How to ensure your Kubernetes Pods and containers can restart automatically

As complex as Kubernetes is, much of it can be distilled to one simple question: how do we keep containers available for as long as possible? All of the various utilities, features, platform integrations, and observability tools surrounding Kubernetes tend to serve this one goal. Unfortunately, this also means there’s a lot of complexity and confusion surrounding this topic. After all, most people would agree that availability is important, but how exactly do you go about achieving it? And how can you even achieve high availability when Pods can fail at any time, and for any reason?

In this blog, we’ll answer this question by showing how to configure Kubernetes to automatically detect and restart failed containers. You’ll learn how to set a container restart policy, how to create liveness probes, and how to test that these systems will work as expected and when you need them to.

‍

How does Kubernetes identify failed Pods?

Let’s start by looking at how Kubernetes handles Pod failures. A deployed Pod can be in one of five lifecycle phases:

Pending: the cluster has accepted the Pod, but hasn’t yet scheduled or started it.
Running: the Pod is actively running on a node.
Succeeded: the Pod’s containers have all finished running and exited successfully.
Unknown: Kubernetes can’t determine the Pod’s state.
Failed: the Pod’s containers have all finished running, but at least one container returned an error.

The Failed phase is the one we’re interested in. A Pod is marked as Failed when one of its containers returns a non-zero status, or is terminated by the system. This could be due to a crash, an unhandled exception, an out-of-memory (OOM) event, an intentional exit, or any number of other reasons. The main takeaway is that something undesirable happened, and now the Pod is offline.

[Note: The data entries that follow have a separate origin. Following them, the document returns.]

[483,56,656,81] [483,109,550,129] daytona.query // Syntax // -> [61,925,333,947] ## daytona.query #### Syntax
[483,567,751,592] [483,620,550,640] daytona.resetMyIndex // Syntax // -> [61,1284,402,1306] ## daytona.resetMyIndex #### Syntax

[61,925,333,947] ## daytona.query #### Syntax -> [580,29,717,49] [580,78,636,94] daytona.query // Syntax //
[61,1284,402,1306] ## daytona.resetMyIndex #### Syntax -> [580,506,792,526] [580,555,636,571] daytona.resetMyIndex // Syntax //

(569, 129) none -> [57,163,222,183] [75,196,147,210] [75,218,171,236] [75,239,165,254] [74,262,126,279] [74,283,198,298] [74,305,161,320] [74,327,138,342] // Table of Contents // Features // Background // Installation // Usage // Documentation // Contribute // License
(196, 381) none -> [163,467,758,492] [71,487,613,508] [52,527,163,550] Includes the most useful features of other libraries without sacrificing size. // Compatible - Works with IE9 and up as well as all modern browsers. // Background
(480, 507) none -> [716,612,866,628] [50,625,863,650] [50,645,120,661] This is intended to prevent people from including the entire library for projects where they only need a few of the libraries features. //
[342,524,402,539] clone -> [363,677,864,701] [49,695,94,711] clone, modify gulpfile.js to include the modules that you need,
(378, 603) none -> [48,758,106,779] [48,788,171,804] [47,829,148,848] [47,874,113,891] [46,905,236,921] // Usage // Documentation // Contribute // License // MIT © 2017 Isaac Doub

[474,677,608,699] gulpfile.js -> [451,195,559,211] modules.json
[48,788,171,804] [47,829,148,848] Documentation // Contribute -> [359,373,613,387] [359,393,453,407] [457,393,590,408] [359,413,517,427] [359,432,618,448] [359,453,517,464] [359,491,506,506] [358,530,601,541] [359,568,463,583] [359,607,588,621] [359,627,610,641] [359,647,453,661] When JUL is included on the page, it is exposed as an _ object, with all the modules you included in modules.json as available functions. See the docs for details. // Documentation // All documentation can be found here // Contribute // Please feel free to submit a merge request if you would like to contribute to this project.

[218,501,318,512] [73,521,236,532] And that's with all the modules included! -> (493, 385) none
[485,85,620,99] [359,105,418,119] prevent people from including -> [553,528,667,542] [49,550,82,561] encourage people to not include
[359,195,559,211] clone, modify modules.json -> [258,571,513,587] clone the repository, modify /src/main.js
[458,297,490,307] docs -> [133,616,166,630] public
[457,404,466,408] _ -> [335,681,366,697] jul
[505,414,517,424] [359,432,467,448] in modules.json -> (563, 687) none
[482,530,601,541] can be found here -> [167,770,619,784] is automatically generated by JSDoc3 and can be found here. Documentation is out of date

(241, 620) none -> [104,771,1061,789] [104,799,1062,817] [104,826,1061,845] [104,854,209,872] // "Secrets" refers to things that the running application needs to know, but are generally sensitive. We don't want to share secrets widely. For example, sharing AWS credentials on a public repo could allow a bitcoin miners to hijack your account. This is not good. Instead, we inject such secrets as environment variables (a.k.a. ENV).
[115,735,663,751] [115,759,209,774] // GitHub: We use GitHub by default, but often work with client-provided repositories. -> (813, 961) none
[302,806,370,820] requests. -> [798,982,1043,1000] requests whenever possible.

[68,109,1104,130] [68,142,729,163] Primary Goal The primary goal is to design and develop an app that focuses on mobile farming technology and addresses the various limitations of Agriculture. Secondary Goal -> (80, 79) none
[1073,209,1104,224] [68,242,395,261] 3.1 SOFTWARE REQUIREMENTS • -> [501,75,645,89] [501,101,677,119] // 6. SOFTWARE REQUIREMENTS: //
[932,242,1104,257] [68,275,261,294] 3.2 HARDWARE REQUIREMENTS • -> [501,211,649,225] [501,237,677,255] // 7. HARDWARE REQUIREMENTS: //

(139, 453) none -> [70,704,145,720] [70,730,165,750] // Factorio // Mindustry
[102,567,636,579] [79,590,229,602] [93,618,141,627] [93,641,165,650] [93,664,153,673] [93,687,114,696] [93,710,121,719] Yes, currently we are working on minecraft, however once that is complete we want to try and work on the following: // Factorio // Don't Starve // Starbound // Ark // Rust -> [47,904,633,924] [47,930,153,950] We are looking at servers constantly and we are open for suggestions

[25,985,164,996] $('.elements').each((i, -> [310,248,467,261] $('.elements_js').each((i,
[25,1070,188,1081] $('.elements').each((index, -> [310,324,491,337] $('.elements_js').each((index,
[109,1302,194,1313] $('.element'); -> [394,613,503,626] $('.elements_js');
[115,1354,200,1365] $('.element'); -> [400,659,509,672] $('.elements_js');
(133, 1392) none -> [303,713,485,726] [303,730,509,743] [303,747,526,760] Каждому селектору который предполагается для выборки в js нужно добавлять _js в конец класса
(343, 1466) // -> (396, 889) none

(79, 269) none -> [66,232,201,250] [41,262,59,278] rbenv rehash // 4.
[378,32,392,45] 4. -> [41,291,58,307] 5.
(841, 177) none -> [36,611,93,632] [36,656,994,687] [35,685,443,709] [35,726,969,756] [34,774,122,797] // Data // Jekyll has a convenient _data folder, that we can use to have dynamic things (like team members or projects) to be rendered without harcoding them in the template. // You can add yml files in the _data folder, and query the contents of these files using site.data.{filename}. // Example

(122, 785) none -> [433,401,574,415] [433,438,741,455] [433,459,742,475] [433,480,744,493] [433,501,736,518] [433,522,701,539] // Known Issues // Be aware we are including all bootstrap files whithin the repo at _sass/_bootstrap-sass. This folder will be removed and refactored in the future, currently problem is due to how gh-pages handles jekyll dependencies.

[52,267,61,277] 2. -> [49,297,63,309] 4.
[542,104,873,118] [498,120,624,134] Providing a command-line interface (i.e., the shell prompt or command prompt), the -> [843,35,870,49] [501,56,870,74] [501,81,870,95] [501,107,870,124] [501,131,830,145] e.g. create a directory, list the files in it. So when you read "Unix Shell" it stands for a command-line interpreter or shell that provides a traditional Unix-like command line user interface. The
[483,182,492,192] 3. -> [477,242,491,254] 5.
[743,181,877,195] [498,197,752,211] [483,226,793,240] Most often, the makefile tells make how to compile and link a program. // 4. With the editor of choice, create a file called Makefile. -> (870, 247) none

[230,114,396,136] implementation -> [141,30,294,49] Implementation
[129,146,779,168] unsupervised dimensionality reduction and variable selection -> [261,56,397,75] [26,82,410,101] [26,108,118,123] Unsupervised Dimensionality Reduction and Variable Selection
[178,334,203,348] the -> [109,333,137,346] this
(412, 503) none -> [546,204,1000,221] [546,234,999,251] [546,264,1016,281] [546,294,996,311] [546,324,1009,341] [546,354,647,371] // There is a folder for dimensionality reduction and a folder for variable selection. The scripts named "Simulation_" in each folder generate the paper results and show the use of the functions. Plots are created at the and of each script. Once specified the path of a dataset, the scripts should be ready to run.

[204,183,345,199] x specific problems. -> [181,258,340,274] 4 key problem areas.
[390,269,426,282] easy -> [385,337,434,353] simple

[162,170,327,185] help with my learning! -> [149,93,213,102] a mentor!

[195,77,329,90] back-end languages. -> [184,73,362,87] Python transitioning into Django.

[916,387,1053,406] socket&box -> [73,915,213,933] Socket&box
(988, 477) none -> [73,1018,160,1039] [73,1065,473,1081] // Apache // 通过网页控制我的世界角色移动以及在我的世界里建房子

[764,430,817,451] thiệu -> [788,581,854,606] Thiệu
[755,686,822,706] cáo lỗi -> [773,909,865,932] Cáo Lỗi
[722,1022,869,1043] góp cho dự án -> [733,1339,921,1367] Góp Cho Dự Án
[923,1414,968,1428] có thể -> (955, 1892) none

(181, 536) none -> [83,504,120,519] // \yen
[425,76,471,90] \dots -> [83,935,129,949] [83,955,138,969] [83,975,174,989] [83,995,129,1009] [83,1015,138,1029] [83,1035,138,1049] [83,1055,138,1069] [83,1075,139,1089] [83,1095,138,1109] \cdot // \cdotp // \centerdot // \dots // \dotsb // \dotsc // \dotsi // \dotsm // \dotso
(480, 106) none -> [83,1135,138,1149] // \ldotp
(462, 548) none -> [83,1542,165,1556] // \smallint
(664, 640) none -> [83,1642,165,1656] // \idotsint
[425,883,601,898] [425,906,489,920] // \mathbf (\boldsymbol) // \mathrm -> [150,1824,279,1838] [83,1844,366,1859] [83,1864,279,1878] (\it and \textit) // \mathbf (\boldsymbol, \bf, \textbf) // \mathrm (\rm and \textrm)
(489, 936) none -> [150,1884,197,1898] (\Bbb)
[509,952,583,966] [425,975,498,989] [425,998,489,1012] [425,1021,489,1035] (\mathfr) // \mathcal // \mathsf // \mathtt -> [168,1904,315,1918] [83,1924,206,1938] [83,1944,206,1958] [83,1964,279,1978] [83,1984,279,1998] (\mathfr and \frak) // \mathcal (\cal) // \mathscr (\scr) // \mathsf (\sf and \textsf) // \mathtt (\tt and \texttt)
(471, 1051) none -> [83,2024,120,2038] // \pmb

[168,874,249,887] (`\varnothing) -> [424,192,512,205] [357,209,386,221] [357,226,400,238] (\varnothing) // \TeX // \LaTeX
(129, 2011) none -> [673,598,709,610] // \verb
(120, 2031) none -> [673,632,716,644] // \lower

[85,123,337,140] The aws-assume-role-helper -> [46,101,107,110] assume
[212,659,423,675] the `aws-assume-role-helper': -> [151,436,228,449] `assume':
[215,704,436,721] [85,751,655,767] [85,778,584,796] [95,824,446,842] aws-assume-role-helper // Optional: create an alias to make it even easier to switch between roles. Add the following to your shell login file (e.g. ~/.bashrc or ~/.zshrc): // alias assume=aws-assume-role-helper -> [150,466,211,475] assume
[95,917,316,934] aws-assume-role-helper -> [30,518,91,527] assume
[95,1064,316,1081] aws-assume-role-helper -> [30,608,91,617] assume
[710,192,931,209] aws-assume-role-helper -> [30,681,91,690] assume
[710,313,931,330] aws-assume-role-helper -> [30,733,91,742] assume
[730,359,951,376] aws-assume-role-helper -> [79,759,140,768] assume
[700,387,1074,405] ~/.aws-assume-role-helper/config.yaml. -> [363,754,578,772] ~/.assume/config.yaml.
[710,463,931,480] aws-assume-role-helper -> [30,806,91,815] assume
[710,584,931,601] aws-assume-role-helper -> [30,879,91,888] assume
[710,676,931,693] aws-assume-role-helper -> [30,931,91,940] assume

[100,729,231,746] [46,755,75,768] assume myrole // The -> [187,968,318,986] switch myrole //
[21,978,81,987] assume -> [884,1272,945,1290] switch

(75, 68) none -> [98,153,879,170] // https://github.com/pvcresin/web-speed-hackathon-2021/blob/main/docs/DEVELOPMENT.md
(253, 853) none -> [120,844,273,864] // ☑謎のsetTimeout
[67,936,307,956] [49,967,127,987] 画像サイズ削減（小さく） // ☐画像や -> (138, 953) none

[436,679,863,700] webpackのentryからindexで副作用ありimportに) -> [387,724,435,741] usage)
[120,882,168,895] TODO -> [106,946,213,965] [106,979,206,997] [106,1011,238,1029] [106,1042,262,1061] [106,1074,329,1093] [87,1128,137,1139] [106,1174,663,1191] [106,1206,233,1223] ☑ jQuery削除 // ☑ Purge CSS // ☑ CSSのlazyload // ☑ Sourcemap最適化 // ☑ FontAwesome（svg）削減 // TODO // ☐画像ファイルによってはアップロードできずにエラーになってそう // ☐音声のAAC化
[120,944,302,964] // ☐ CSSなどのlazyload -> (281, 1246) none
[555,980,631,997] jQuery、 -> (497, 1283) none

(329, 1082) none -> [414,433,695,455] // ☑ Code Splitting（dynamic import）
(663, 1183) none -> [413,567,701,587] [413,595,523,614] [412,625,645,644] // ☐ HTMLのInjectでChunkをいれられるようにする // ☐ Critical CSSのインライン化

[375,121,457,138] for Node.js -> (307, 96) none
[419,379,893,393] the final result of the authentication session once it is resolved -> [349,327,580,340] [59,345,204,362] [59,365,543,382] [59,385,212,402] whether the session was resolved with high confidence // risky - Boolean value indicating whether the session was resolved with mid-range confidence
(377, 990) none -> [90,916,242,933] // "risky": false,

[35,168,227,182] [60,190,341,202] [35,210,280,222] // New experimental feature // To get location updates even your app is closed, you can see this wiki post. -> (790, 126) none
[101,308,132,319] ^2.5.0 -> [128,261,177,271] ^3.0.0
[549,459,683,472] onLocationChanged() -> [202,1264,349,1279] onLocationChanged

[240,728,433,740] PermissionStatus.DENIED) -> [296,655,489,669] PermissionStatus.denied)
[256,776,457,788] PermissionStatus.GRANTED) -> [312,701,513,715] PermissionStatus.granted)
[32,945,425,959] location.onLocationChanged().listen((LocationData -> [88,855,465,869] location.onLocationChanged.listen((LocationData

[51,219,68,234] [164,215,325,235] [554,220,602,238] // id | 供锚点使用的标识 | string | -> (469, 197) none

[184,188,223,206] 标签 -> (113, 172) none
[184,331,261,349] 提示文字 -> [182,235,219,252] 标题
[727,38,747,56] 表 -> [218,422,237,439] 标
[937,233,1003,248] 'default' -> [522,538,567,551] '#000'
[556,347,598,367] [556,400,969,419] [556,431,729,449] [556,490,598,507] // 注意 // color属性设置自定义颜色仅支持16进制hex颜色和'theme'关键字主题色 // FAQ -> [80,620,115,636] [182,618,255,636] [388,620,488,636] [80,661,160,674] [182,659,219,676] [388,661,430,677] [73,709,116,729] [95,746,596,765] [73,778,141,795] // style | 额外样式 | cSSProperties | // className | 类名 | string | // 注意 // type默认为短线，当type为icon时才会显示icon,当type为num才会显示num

We’ll look at two ways to handle failed Pods: using a Pod restart policy, and using liveness probes.

‍

Using a Pod restart policy to recover a failed Pod

Pods have an optional field called restartPolicy, where you can define the Pod’s behavior if it fails. restartPolicy has three options:

Always is the default setting, and tells Kubernetes to restart the Pod after its containers stop, regardless of whether the containers return a successful or failed exit code.
Never means Kubernetes won’t restart the Pod once it’s finished running.
OnFailure only restarts the Pod if it enters the Failed phase.

Setting the restart policy to Always doesn’t mean Kubernetes will keep trying to restart a failed Pod perpetually. Instead, it uses an exponential back-off delay that starts at 10 seconds and goes up to five minutes. In other words, let’s say you have a Pod with a critical error that prevents it from completing its startup process. Kubernetes will try to start it, see that it failed, wait 10 seconds, then restart it. The next time it fails, Kubernetes will wait 20 seconds, then 40 seconds, then 1 minute 20 seconds, etc, all the way up to five minutes. After this point, if the container still fails to start, Kubernetes will no longer try to start it. But if Kubernetes does manage to get the container running, this timer will reset after 10 minutes of continuous runtime.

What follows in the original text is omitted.